🤖 AI Summary
This study evaluates the reliability and applicability of large language models (LLMs) in disseminating historical public health crisis knowledge in resource-constrained settings. Focusing on COVID-19, dengue, Nipah virus, and chikungunya, the authors construct a multilingual question-answering dataset and introduce a novel hybrid evaluation framework that integrates semantic similarity, natural language inference, and expert–model cross-validation. The framework is systematically applied to assess mainstream LLMs—including GPT-4, Gemini Pro, Llama-3, and Mistral-7B—in low-resource contexts such as Bangladesh.
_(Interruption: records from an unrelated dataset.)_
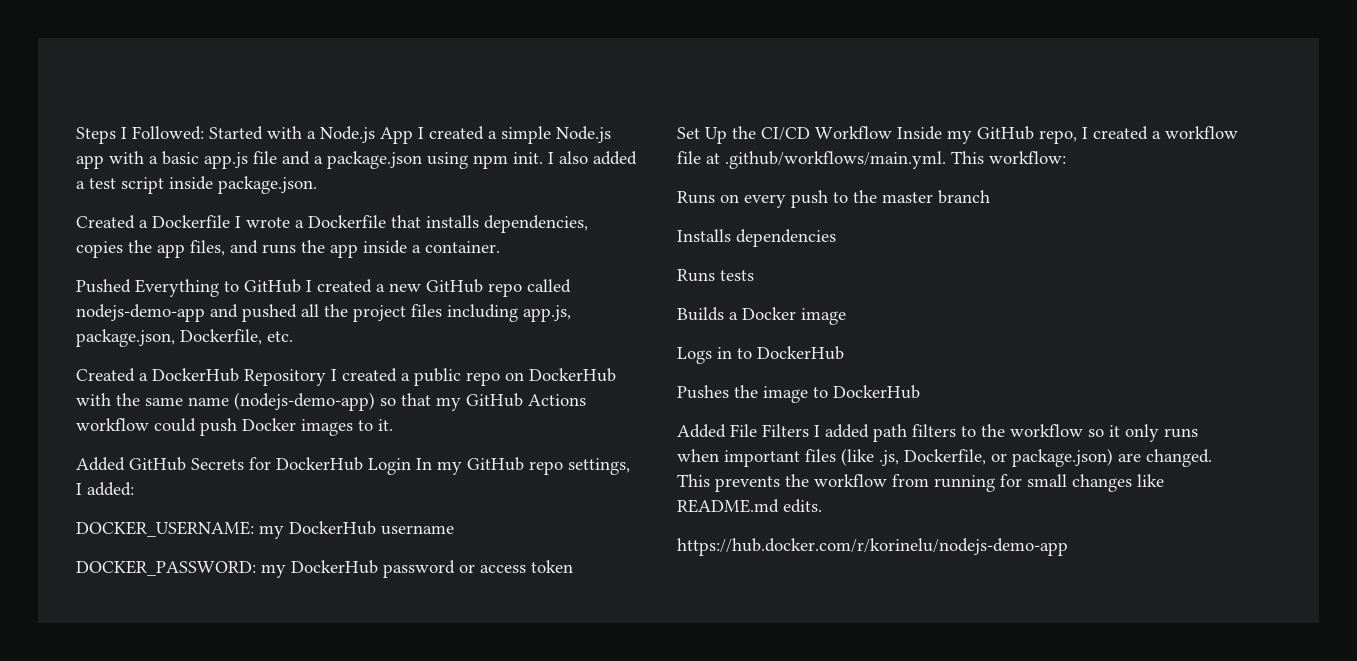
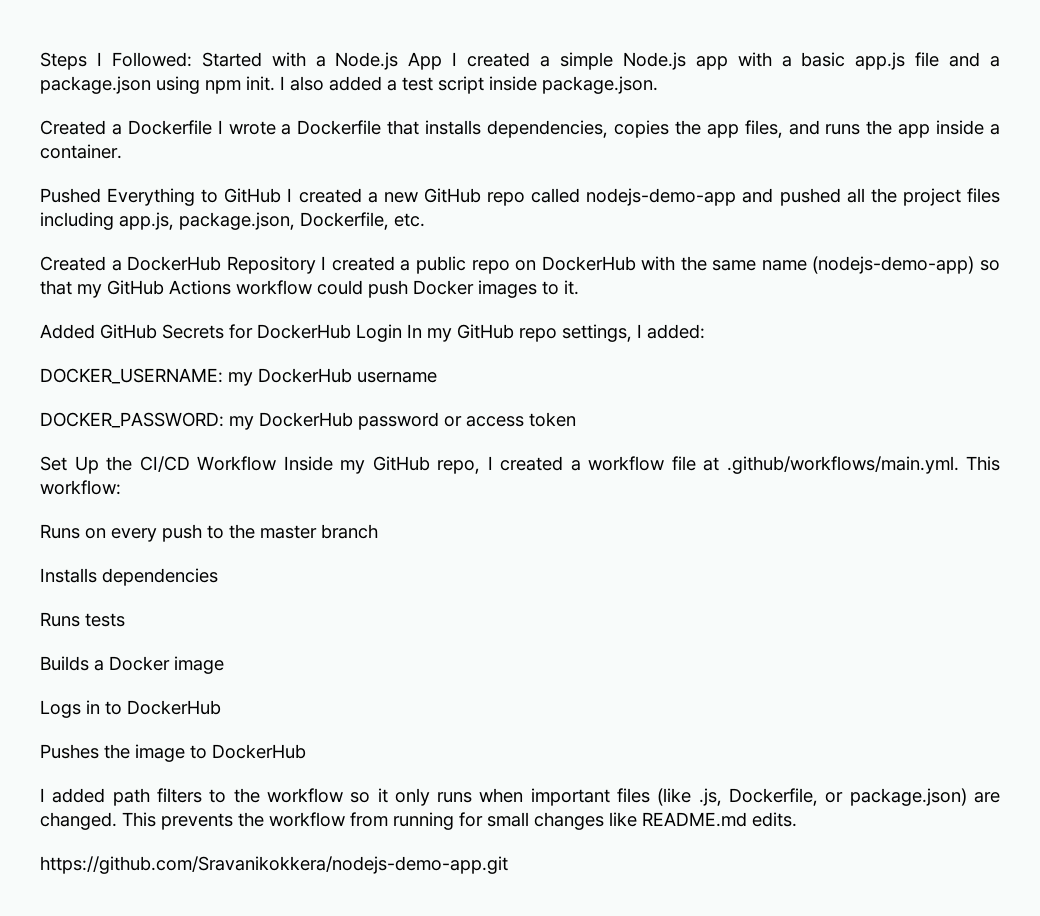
- Added File Filters I added path filters to the workflow so it only runs when important files (like .js, Dockerfile, or package.json) are changed.
+ I added path filters to the workflow so it only runs when important files (like .js, Dockerfile, or package.json) are changed.
- https://hub.docker.com/r/korinelu/nodejs-demo-app
+ https://github.com/Sravanikokkera/nodejs-demo-app.git

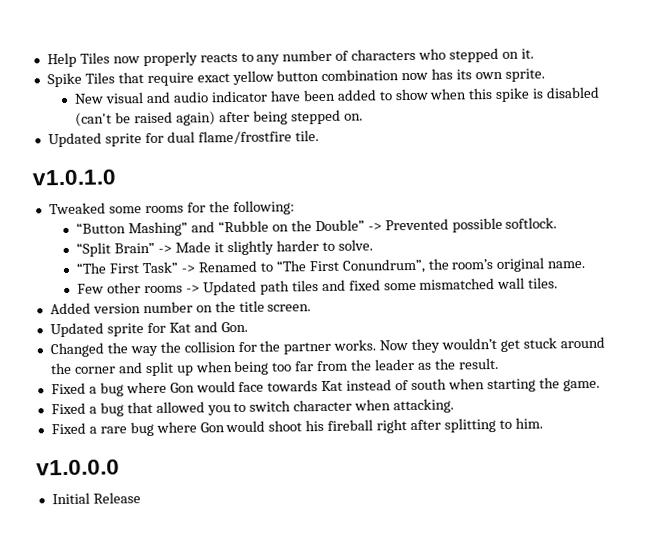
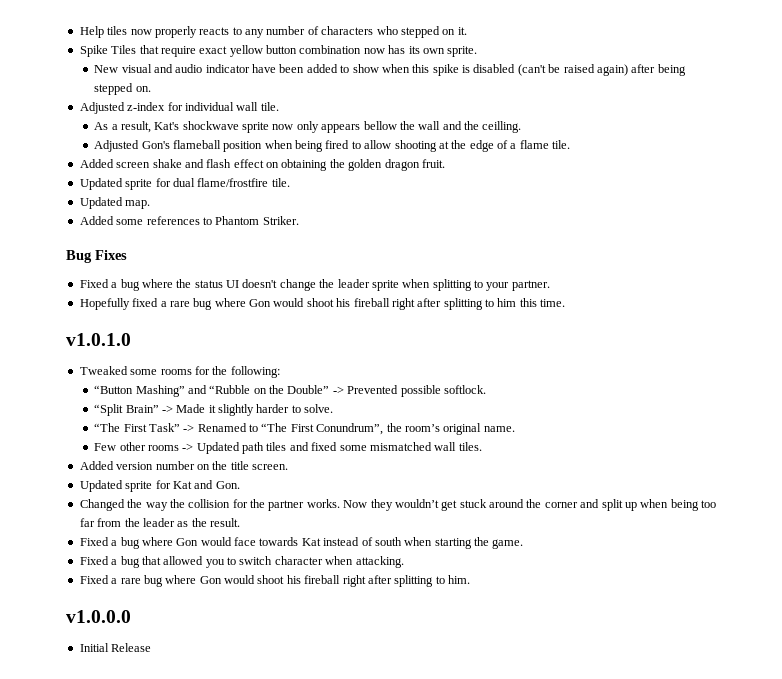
- Help Tiles now properly reacts to any number of characters who stepped on it.
+ Help tiles now properly reacts to any number of characters who stepped on it.
+ Adjusted z-index for individual wall tile.
+ As a result, Kat's shockwave sprite now only appears bellow the wall and the ceilling.
+ Adjusted Gon's flameball position when being fired to allow shooting at the edge of a flame tile.
+ Added screen shake and flash effect on obtaining the golden dragon fruit.
+ Updated map.
+ Added some references to Phantom Striker.
+ Bug Fixes
+ Fixed a bug where the status UI doesn't change the leader sprite when splitting to your partner.
+ Hopefully fixed a rare bug where Gon would shoot his fireball right after splitting to him this time.

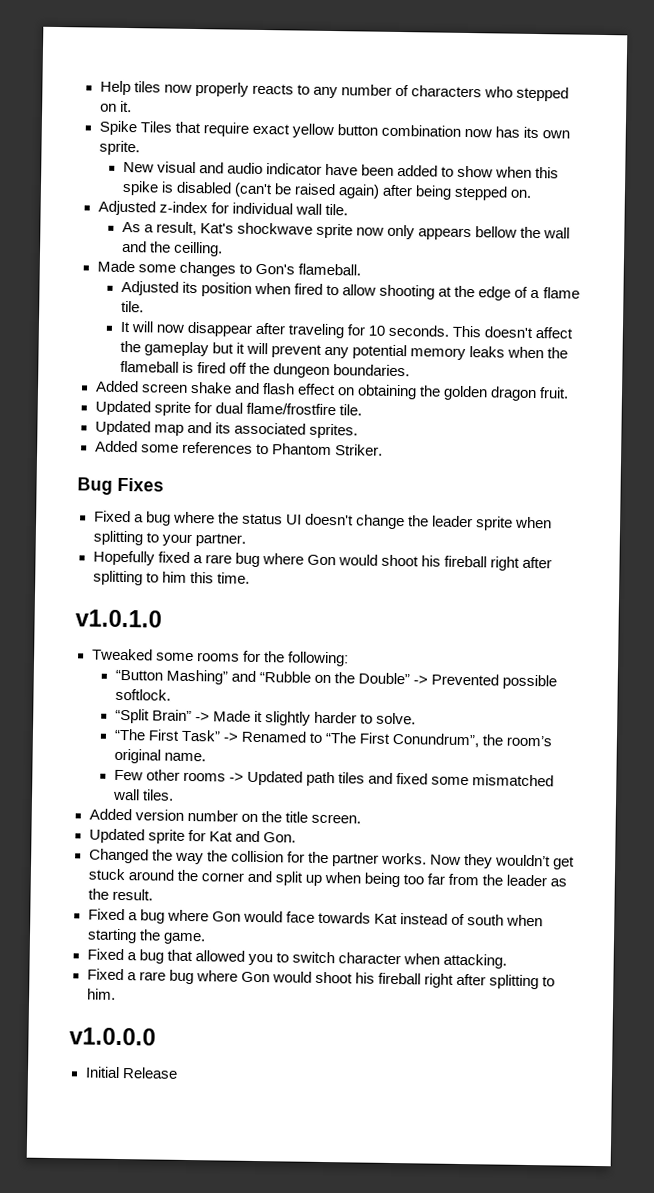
- Adjusted Gon's flameball position when being fired to allow shooting at the edge of a flame tile.
+ Made some changes to Gon's flameball.
+ Adjusted its position when fired to allow shooting at the edge of a flame tile.
+ It will now disappear after traveling for 10 seconds. This doesn't affect the gameplay but it will prevent any potential memory leaks when the flameball is fired off the dungeon boundaries.
- Updated map.
+ Updated map and its associated sprites.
The findings reveal critical limitations and potential risks in the models’ ability to accurately convey complex epidemiological knowledge, offering empirical evidence and cautionary insights for deploying LLMs to support public health decision-making in underserved regions.
📝 Abstract
Large Language Models (LLMs) offer significant potential for delivering health information. However, their reliability in low-resource contexts remains uncertain. This study evaluates GPT-4, Gemini Pro, Llama~3, and Mistral-7B on health crisis-related enquiries concerning COVID-19, dengue, the Nipah virus, and Chikungunya in the low-resource context of Bangladesh. We constructed a question--answer dataset from authoritative sources and assessed model outputs through semantic similarity, expert-model cross-evaluation, and Natural Language Inference (NLI). Findings highlight both the strengths and limitations of LLMs in representing epidemiological history and health crisis knowledge, underscoring their promise and risks for informing policy in resource-constrained environments.